** Opening MATERIAL FOR THIS EXERCISE block **

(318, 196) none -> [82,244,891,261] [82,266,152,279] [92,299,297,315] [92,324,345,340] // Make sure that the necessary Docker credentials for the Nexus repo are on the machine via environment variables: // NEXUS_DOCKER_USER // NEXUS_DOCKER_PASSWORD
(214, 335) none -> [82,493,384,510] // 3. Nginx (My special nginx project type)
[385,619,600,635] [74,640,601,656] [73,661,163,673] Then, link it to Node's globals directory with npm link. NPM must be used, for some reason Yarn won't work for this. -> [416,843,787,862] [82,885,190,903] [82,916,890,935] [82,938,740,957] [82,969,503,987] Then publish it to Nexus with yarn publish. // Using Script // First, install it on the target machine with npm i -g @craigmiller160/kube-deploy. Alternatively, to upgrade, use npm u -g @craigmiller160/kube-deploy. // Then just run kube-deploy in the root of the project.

** Closing MATERIAL FOR THIS EXERCISE block **
** Opening MATERIAL FOR THIS EXERCISE block **

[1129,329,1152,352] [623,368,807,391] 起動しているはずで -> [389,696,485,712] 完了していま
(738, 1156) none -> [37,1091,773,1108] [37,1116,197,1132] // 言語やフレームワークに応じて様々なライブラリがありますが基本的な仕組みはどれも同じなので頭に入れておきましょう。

** Closing MATERIAL FOR THIS EXERCISE block **
** Opening MATERIAL FOR THIS EXERCISE block **

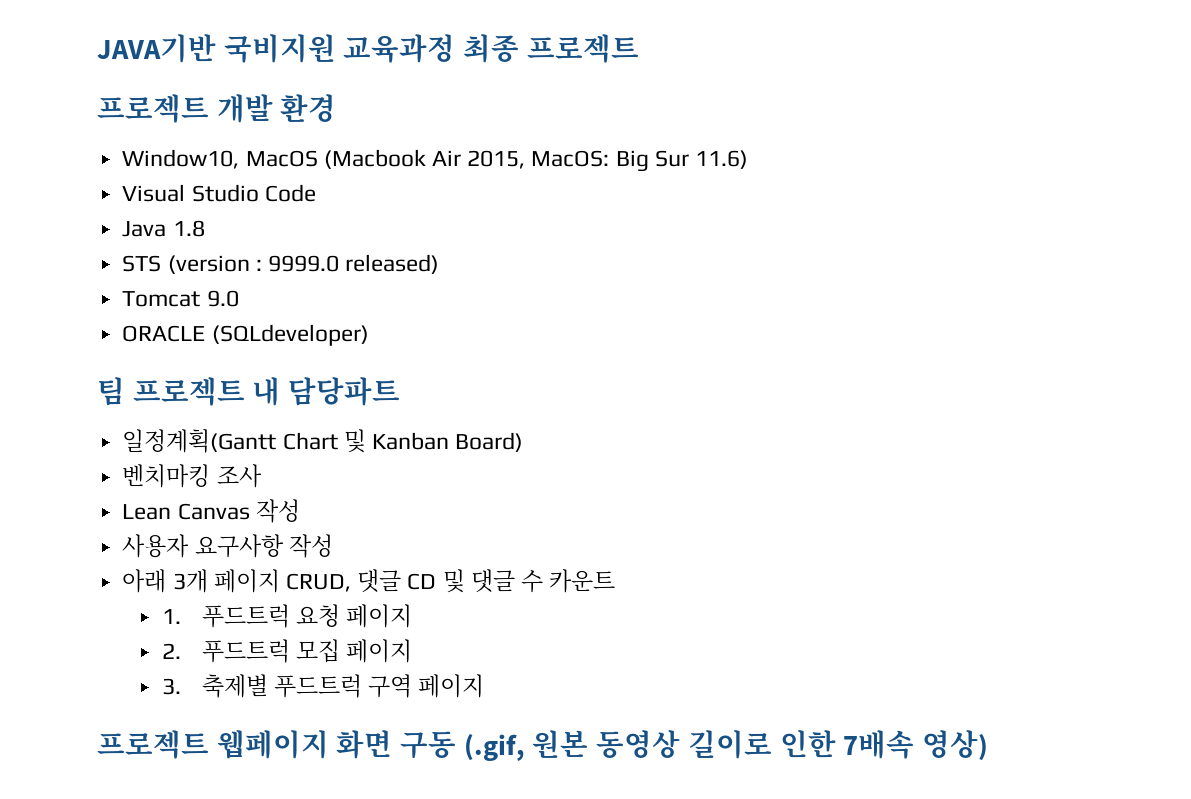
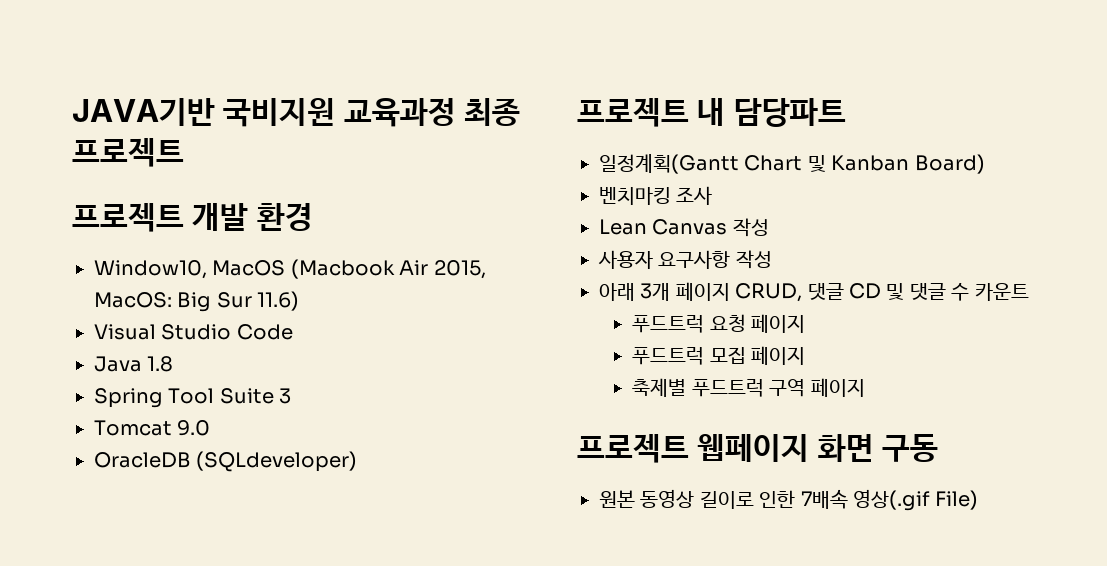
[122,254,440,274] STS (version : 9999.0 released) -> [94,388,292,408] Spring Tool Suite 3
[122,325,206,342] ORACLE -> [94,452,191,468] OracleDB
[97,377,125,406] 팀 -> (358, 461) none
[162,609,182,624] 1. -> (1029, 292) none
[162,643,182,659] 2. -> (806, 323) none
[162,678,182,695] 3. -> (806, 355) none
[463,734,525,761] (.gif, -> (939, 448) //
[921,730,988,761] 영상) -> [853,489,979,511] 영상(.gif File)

** Closing MATERIAL FOR THIS EXERCISE block **

**WORK REQUEST:** The required output is the stretch of entries above from the line containing "(318, 196) none" through the line containing "[385,619,600,635] [74,640,601,656] [73,661,163,673]", reproduced exactly.

**SOLUTION TO THIS TASK:**
(318, 196) none -> [82,244,891,261] [82,266,152,279] [92,299,297,315] [92,324,345,340] // Make sure that the necessary Docker credentials for the Nexus repo are on the machine via environment variables: // NEXUS_DOCKER_USER // NEXUS_DOCKER_PASSWORD
(214, 335) none -> [82,493,384,510] // 3. Nginx (My special nginx project type)
[385,619,600,635] [74,640,601,656] [73,661,163,673] Then, link it to Node's globals directory with npm link. NPM must be used, for some reason Yarn won't work for this. -> [416,843,787,862] [82,885,190,903] [82,916,890,935] [82,938,740,957] [82,969,503,987] Then publish it to Nexus with yarn publish. // Using Script // First, install it on the target machine with npm i -g @craigmiller160/kube-deploy. Alternatively, to upgrade, use npm u -g @craigmiller160/kube-deploy. // Then just run kube-deploy in the root of the project.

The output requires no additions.